• EXERCISE DETAILS
In the copy, every line of the material that follows must appear exactly, and no pictures should.

──────── DATASET ────────

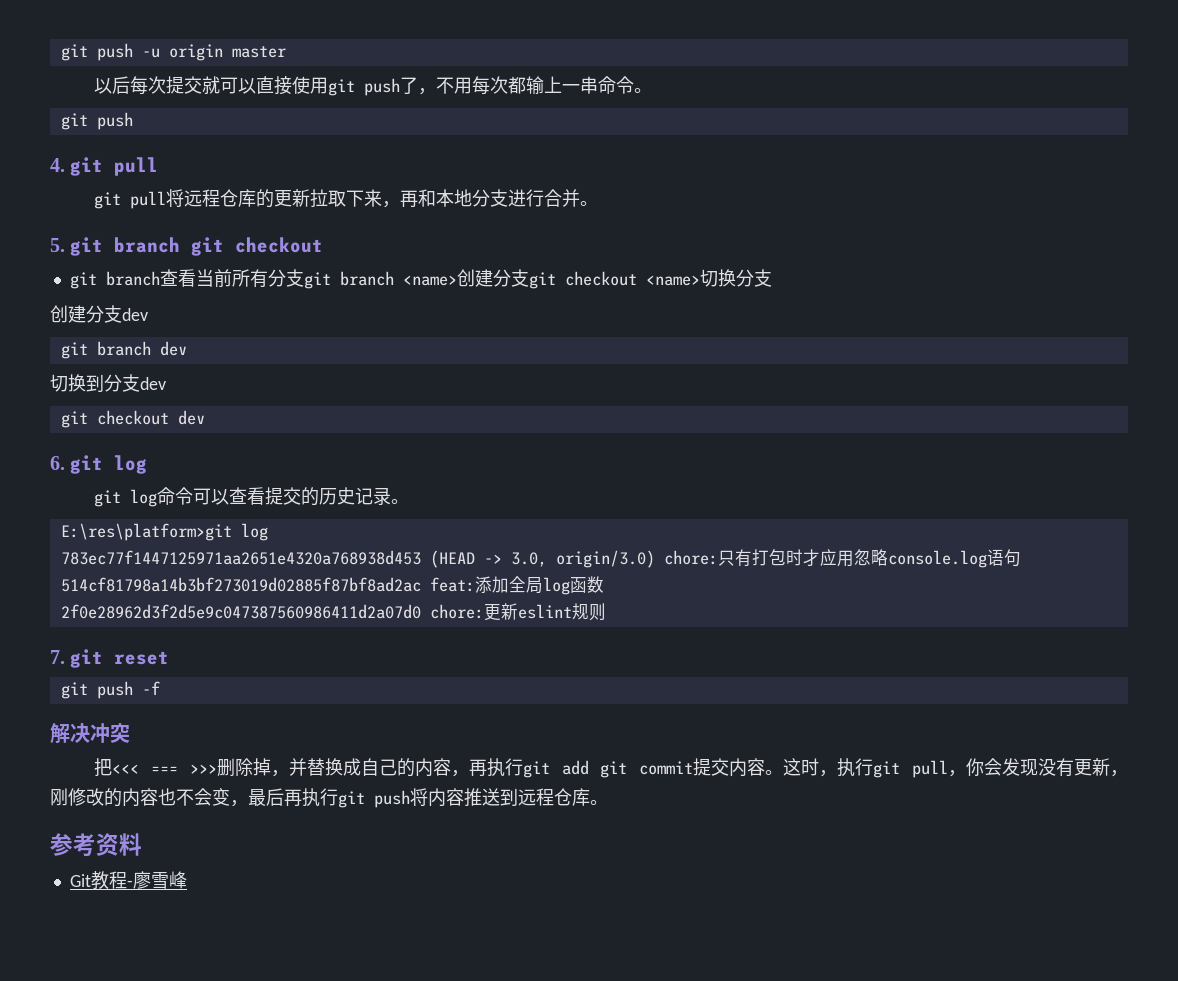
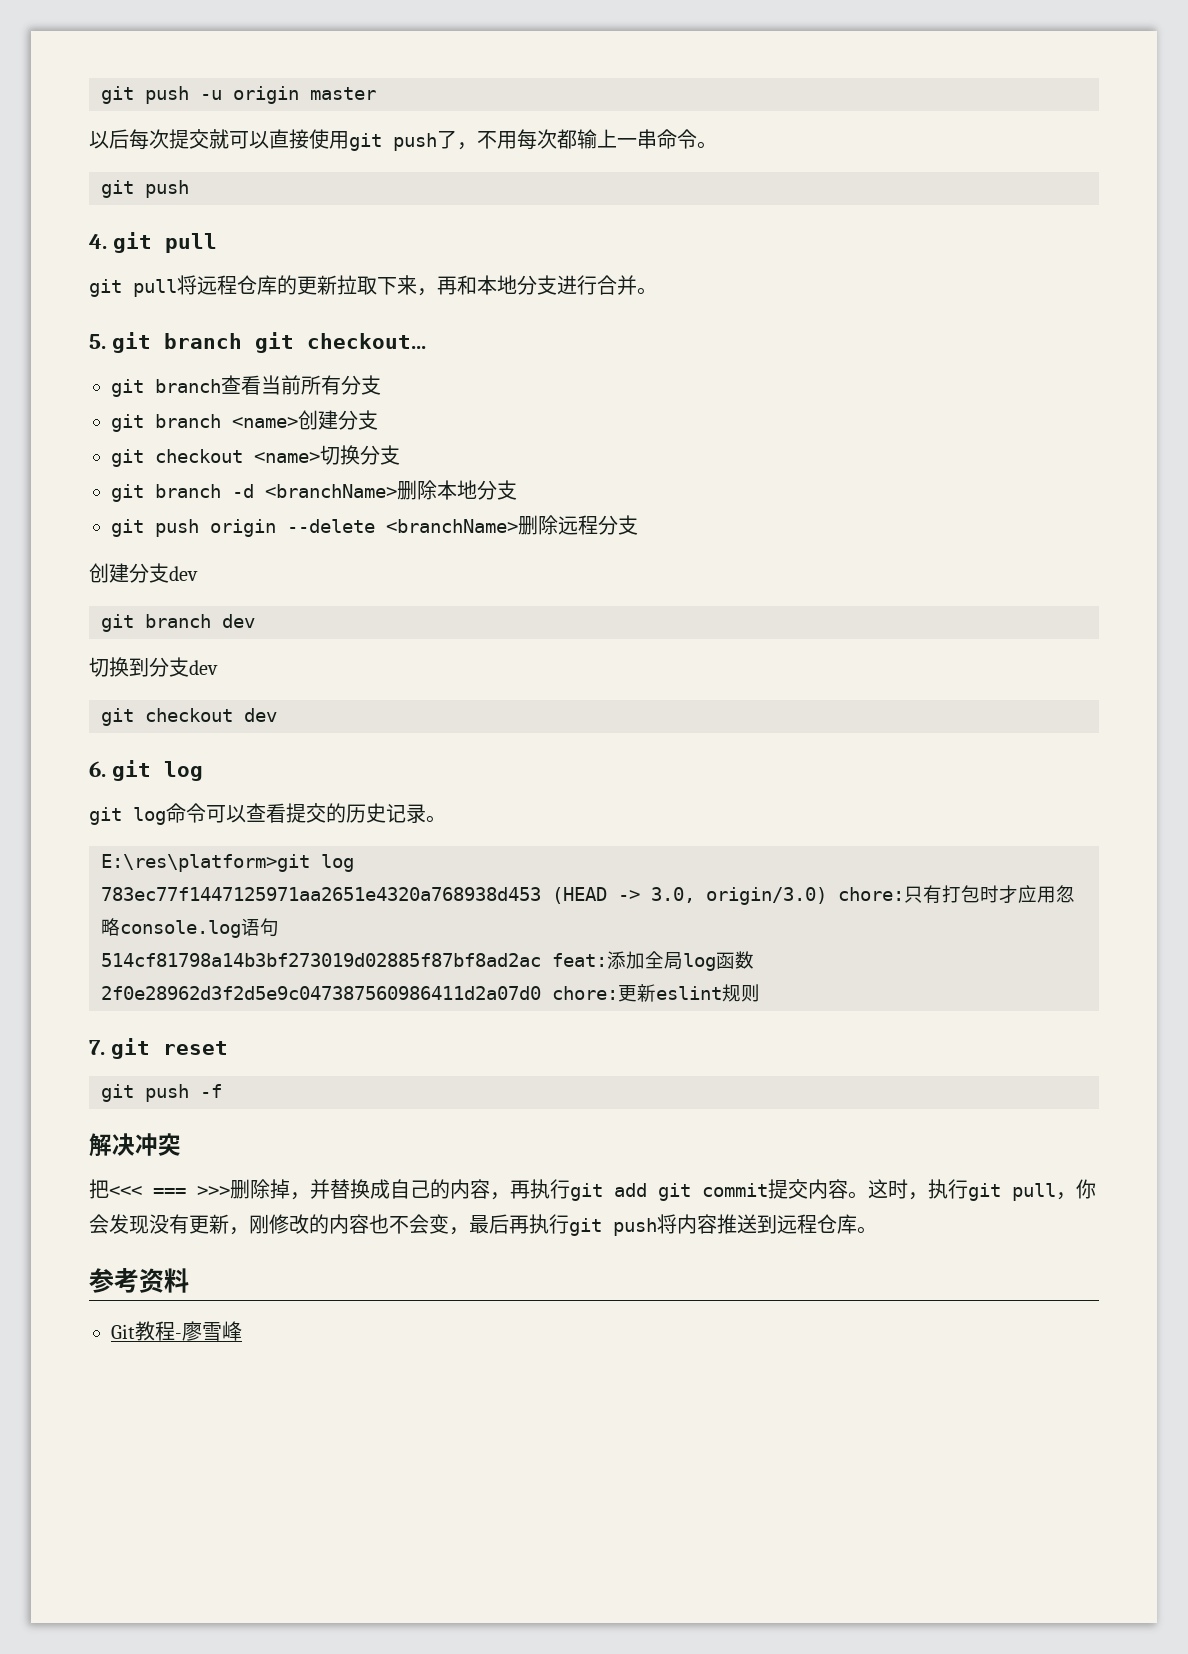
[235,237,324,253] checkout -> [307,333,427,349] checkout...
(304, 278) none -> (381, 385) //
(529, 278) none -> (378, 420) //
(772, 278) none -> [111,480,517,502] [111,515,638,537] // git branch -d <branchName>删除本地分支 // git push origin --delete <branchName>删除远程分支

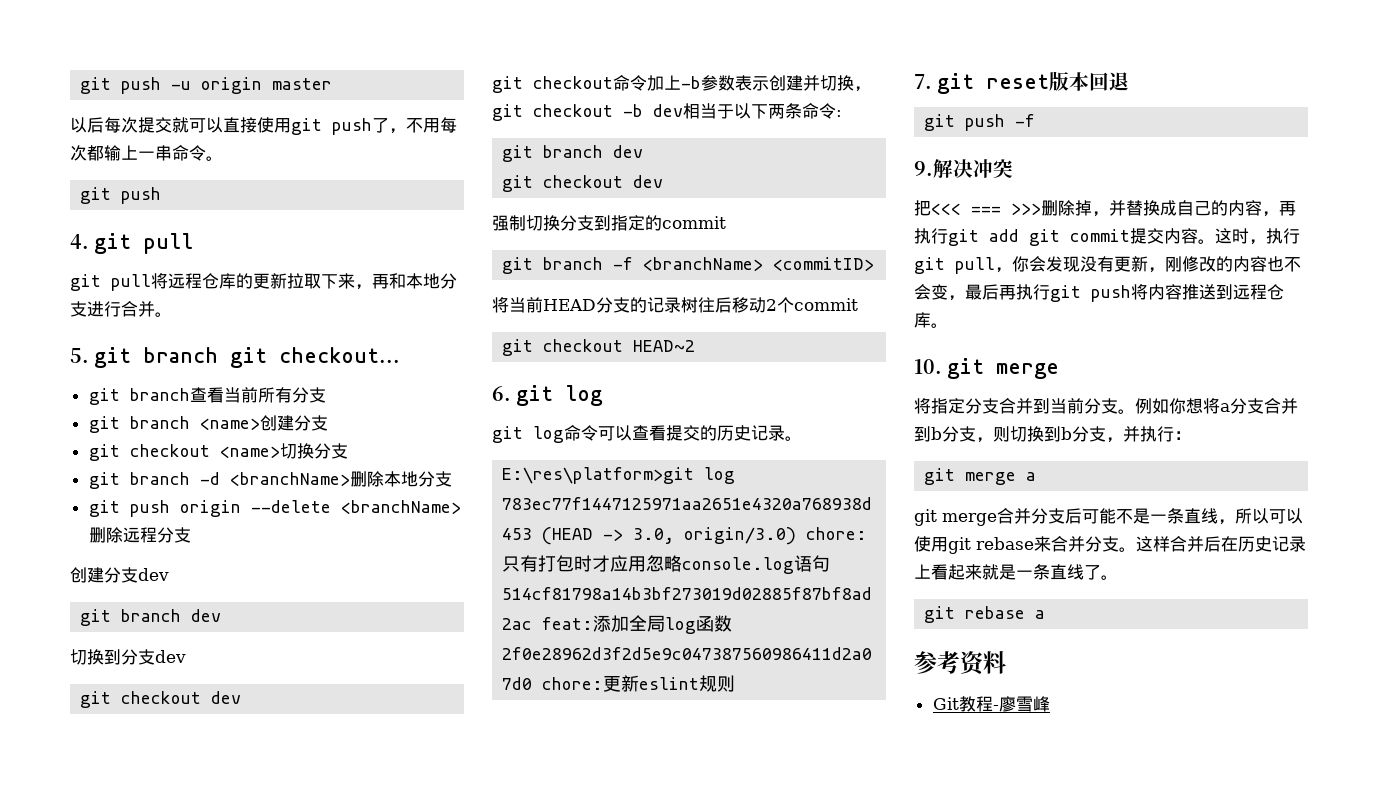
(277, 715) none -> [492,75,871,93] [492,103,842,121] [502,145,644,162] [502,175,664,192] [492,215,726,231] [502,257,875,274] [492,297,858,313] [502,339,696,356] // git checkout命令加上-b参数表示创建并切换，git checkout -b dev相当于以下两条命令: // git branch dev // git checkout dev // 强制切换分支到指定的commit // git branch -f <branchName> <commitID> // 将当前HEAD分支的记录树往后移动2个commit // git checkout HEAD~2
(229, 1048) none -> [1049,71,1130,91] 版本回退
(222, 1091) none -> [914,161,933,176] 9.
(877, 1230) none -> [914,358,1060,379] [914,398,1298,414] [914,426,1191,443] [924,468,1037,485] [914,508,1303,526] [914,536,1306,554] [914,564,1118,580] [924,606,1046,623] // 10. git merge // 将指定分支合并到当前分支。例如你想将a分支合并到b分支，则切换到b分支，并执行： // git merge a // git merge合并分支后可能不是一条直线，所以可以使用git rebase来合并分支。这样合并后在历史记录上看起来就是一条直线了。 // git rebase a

────────

• ANSWER SPACE
[235,237,324,253] checkout -> [307,333,427,349] checkout...
(304, 278) none -> (381, 385) //
(529, 278) none -> (378, 420) //
(772, 278) none -> [111,480,517,502] [111,515,638,537] // git branch -d <branchName>删除本地分支 // git push origin --delete <branchName>删除远程分支

(277, 715) none -> [492,75,871,93] [492,103,842,121] [502,145,644,162] [502,175,664,192] [492,215,726,231] [502,257,875,274] [492,297,858,313] [502,339,696,356] // git checkout命令加上-b参数表示创建并切换，git checkout -b dev相当于以下两条命令: // git branch dev // git checkout dev // 强制切换分支到指定的commit // git branch -f <branchName> <commitID> // 将当前HEAD分支的记录树往后移动2个commit // git checkout HEAD~2
(229, 1048) none -> [1049,71,1130,91] 版本回退
(222, 1091) none -> [914,161,933,176] 9.
(877, 1230) none -> [914,358,1060,379] [914,398,1298,414] [914,426,1191,443] [924,468,1037,485] [914,508,1303,526] [914,536,1306,554] [914,564,1118,580] [924,606,1046,623] // 10. git merge // 将指定分支合并到当前分支。例如你想将a分支合并到b分支，则切换到b分支，并执行： // git merge a // git merge合并分支后可能不是一条直线，所以可以使用git rebase来合并分支。这样合并后在历史记录上看起来就是一条直线了。 // git rebase a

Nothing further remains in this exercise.